Material provided section start
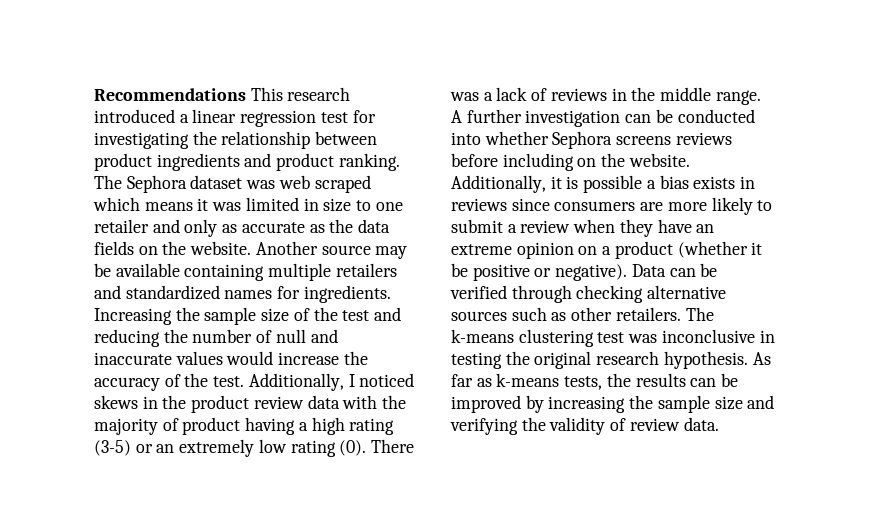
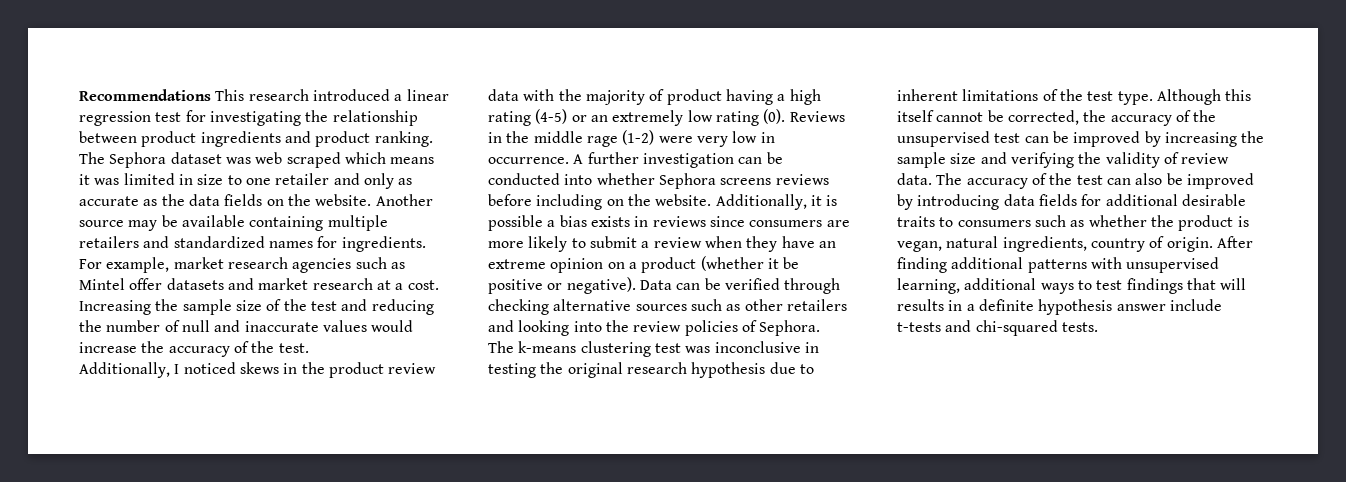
+ For example, market research agencies such as Mintel offer datasets and market research at a cost.
- Increasing the sample size of the test and reducing the number of null and inaccurate values would increase the accuracy of the test. Additionally, I noticed skews in the product review data with the majority of product having a high rating (3-5) or an extremely low rating (0).
+ Increasing the sample size of the test and reducing the number of null and inaccurate values would increase the accuracy of the test.
+ Additionally, I noticed skews in the product review data with the majority of product having a high rating (4-5) or an extremely low rating (0).
- There was a lack of reviews in the middle range.
+ Reviews in the middle rage (1-2) were very low in occurrence.
- Data can be verified through checking alternative sources such as other retailers. The k-means clustering test was inconclusive in testing the original research hypothesis. As far as k-means tests, the results can be improved by increasing the sample size and verifying the validity of review data.
+ Data can be verified through checking alternative sources such as other retailers and looking into the review policies of Sephora.
+ The k-means clustering test was inconclusive in testing the original research hypothesis due to inherent limitations of the test type. Although this itself cannot be corrected, the accuracy of the unsupervised test can be improved by increasing the sample size and verifying the validity of review data.
+ The accuracy of the test can also be improved by introducing data fields for additional desirable traits to consumers such as whether the product is vegan, natural ingredients, country of origin. After finding additional patterns with unsupervised learning, additional ways to test findings that will results in a definite hypothesis answer include t-tests and chi-squared tests.

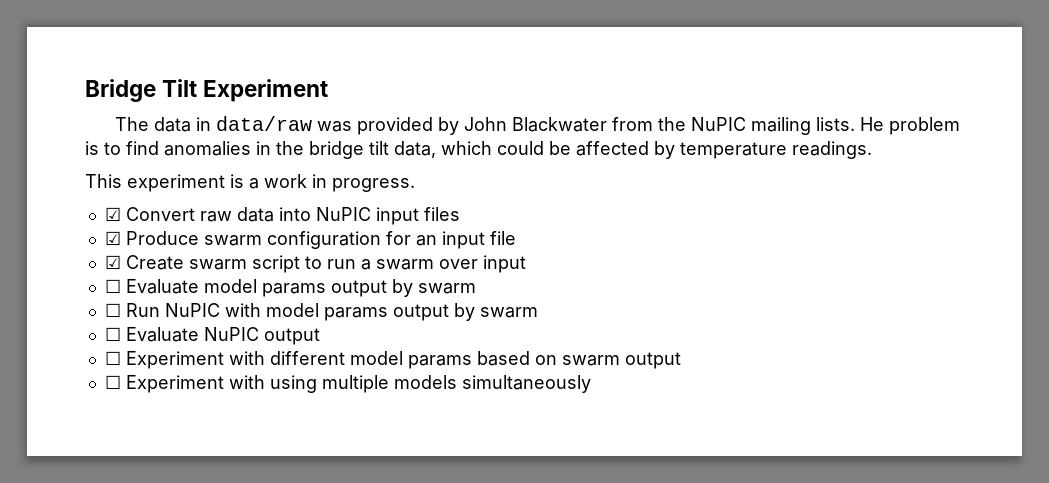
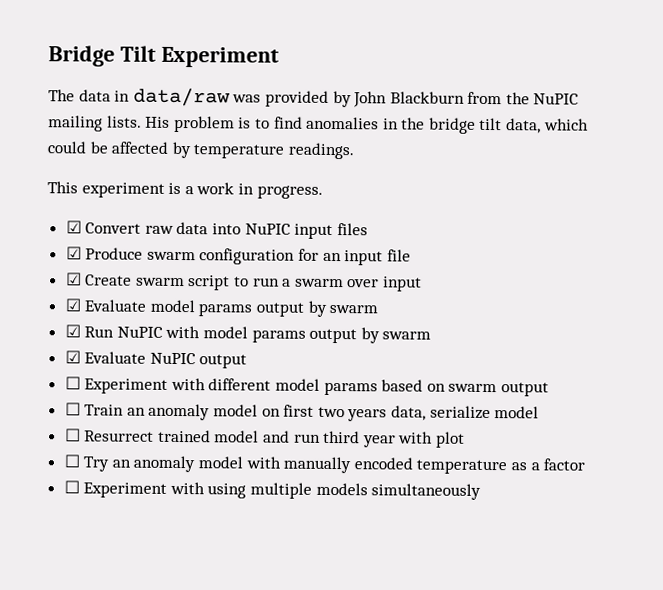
- The data in data/raw was provided by John Blackwater from the NuPIC mailing lists.
+ The data in data/raw was provided by John Blackburn from the NuPIC mailing lists.
- He problem is to find anomalies in the bridge tilt data, which could be affected by temperature readings.
+ His problem is to find anomalies in the bridge tilt data, which could be affected by temperature readings.
- ☐ Evaluate model params output by swarm
+ ☑ Evaluate model params output by swarm
- ☐ Run NuPIC with model params output by swarm
+ ☑ Run NuPIC with model params output by swarm
- ☐ Evaluate NuPIC output
+ ☑ Evaluate NuPIC output
+ ☐ Train an anomaly model on first two years data, serialize model
+ ☐ Resurrect trained model and run third year with plot
+ ☐ Try an anomaly model with manually encoded temperature as a factor

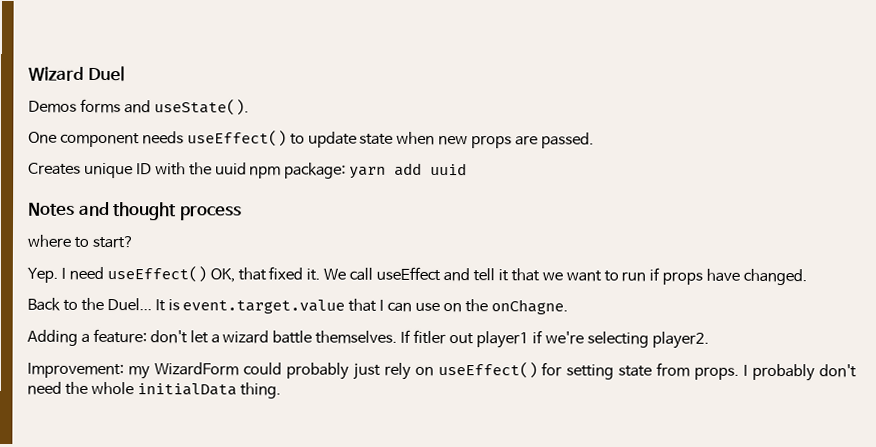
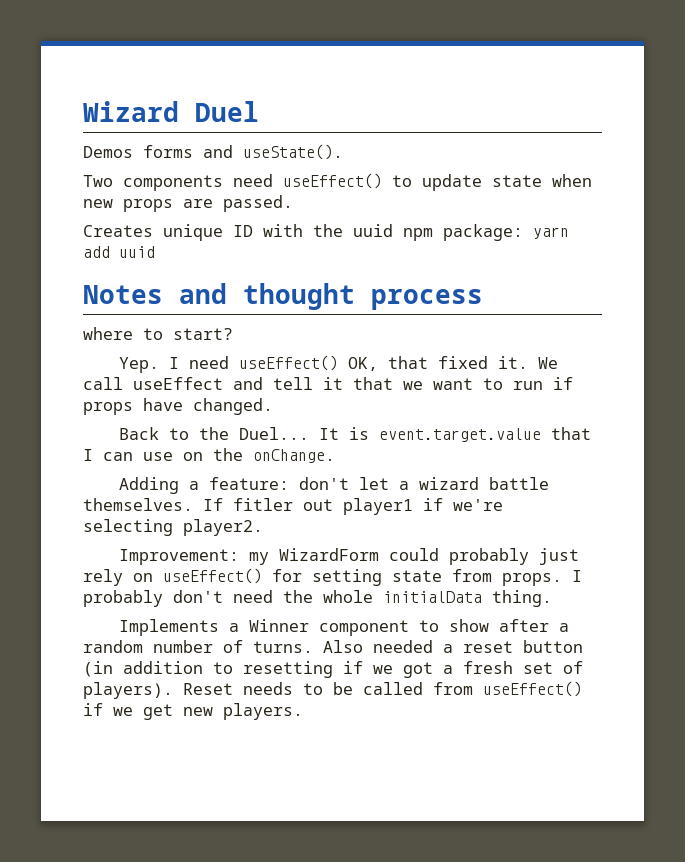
- One component needs useEffect() to update state when new props are passed.
+ Two components need useEffect() to update state when new props are passed.
- It is event.target.value that I can use on the onChagne.
+ It is event.target.value that I can use on the onChange.
+ Implements a Winner component to show after a random number of turns. Also needed a reset button (in addition to resetting if we got a fresh set of players). Reset needs to be called from useEffect() if we get new players.

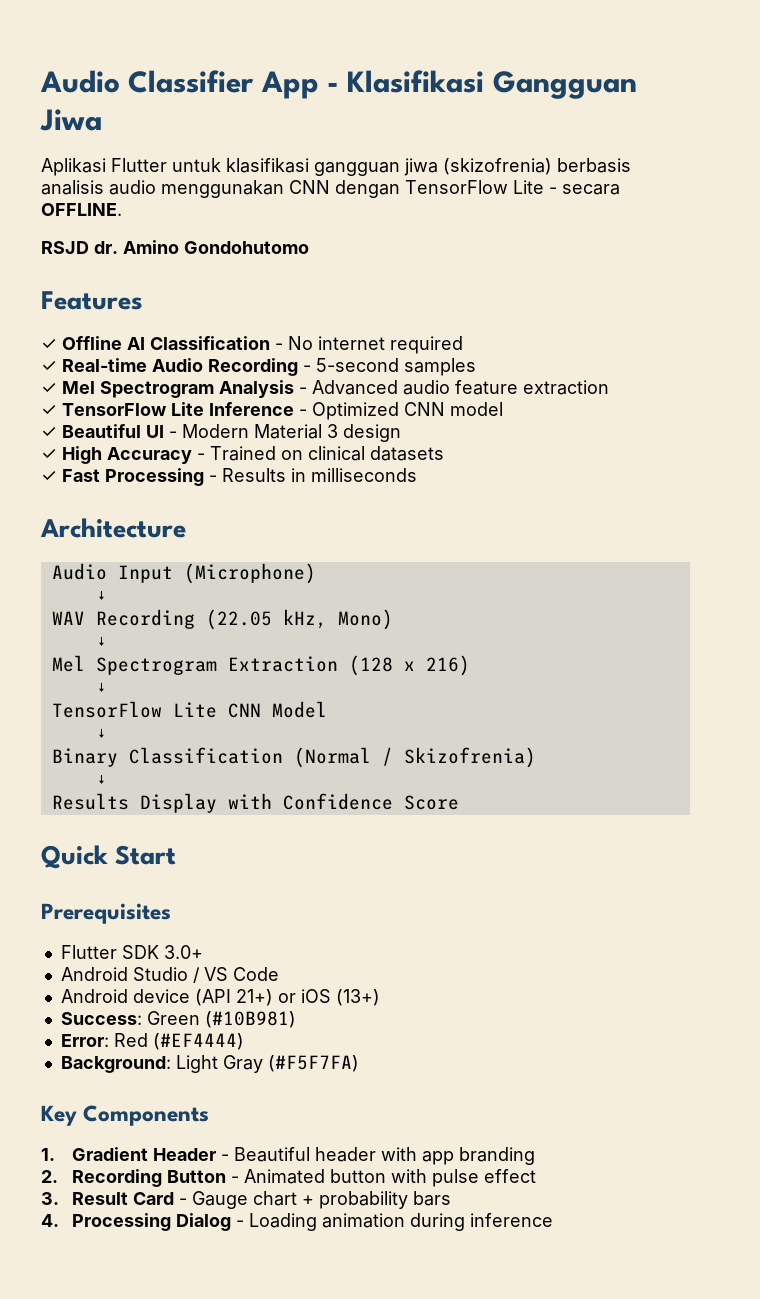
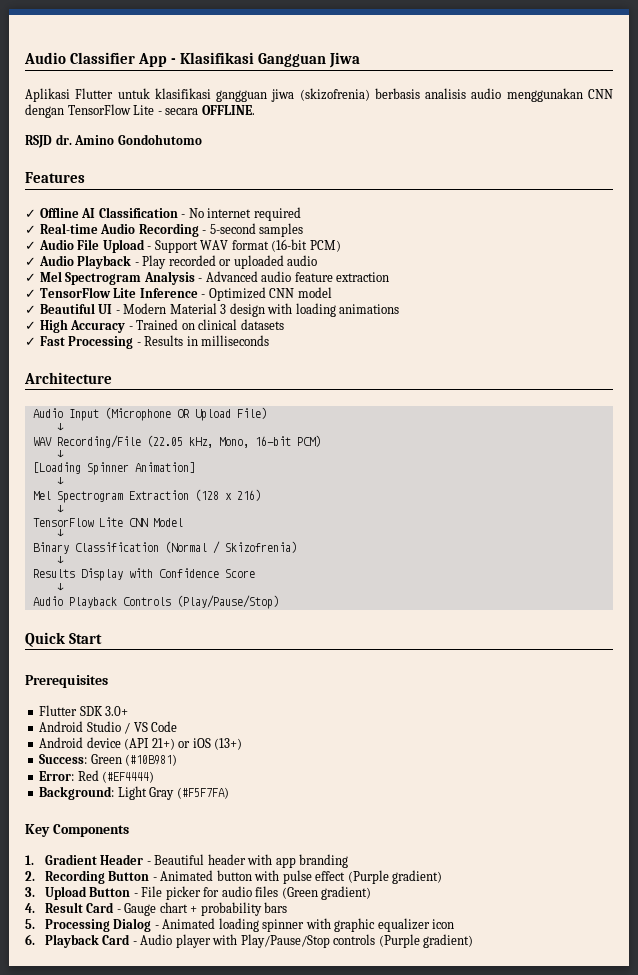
+ ✓ Audio File Upload - Support WAV format (16-bit PCM)
+ ✓ Audio Playback - Play recorded or uploaded audio
- ✓ Beautiful UI - Modern Material 3 design
+ ✓ Beautiful UI - Modern Material 3 design with loading animations
- Audio Input (Microphone)
+ Audio Input (Microphone OR Upload File)
- WAV Recording (22.05 kHz, Mono)
+ WAV Recording/File (22.05 kHz, Mono, 16-bit PCM)
+ ↓
+ [Loading Spinner Animation]
  Results Display with Confidence Score
+ ↓
+ Audio Playback Controls (Play/Pause/Stop)
- 2. Recording Button - Animated button with pulse effect
- 3. Result Card - Gauge chart + probability bars
+ 2. Recording Button - Animated button with pulse effect (Purple gradient)
+ 3. Upload Button - File picker for audio files (Green gradient)
+ 4. Result Card - Gauge chart + probability bars
- 4. Processing Dialog - Loading animation during inference
+ 5. Processing Dialog - Animated loading spinner with graphic equalizer icon
+ 6. Playback Card - Audio player with Play/Pause/Stop controls (Purple gradient)

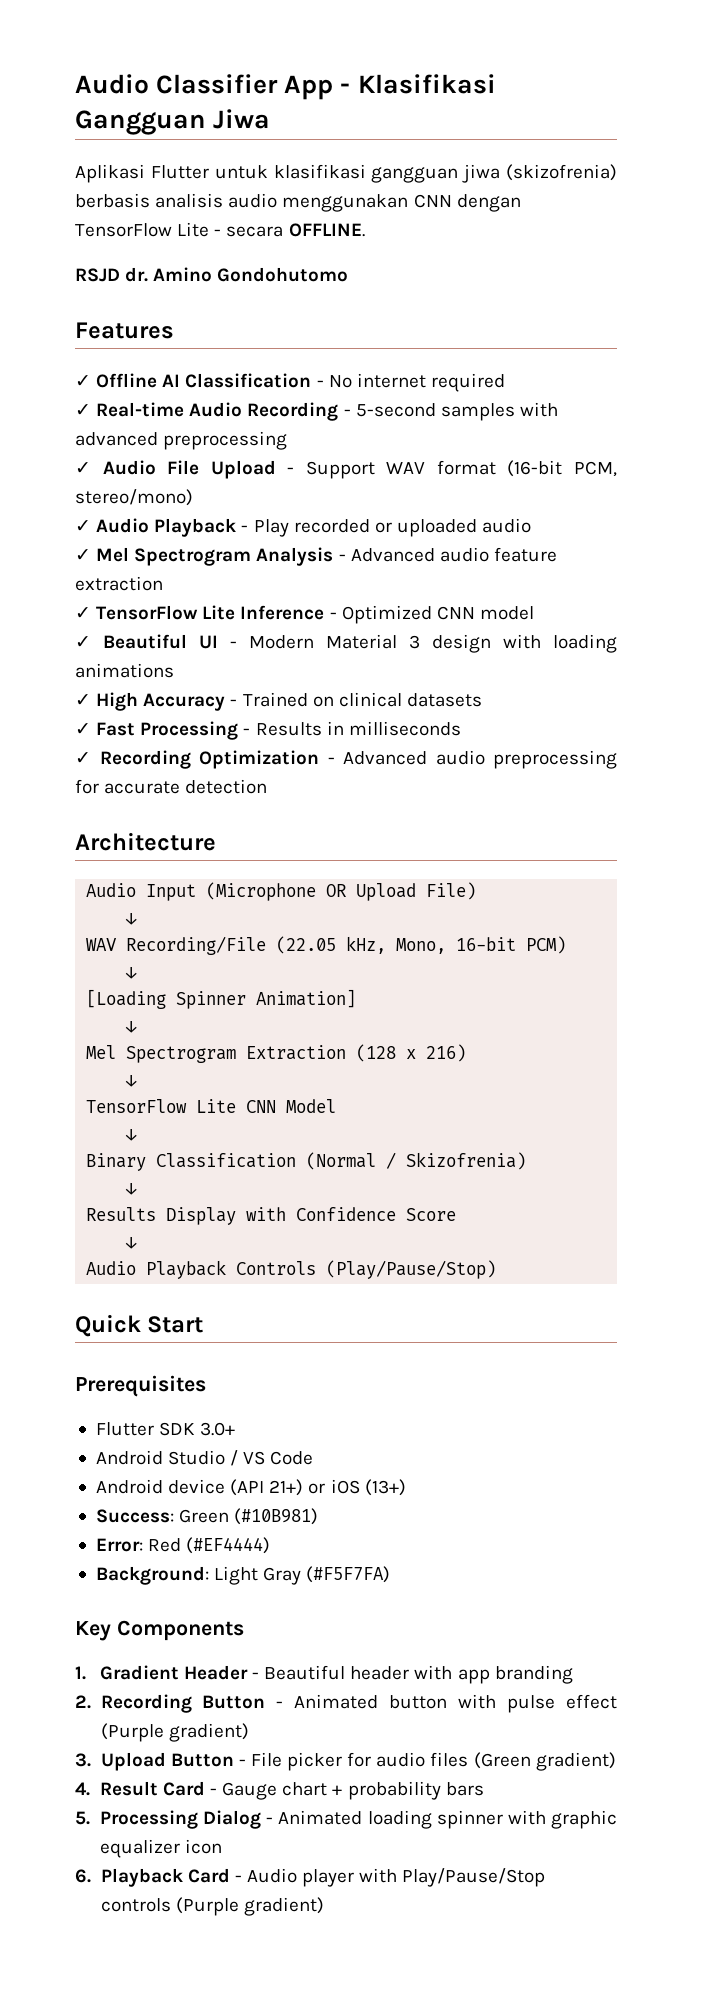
- ✓ Real-time Audio Recording - 5-second samples
+ ✓ Real-time Audio Recording - 5-second samples with advanced preprocessing
- ✓ Audio File Upload - Support WAV format (16-bit PCM)
+ ✓ Audio File Upload - Support WAV format (16-bit PCM, stereo/mono)
+ ✓ Recording Optimization - Advanced audio preprocessing for accurate detection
Material provided section end
Required action:
Which lines of the entries above contain the word "reducing"? Copy each of them.

Written solution:
- Increasing the sample size of the test and reducing the number of null and inaccurate values would increase the accuracy of the test. Additionally, I noticed skews in the product review data with the majority of product having a high rating (3-5) or an extremely low rating (0).
+ Increasing the sample size of the test and reducing the number of null and inaccurate values would increase the accuracy of the test.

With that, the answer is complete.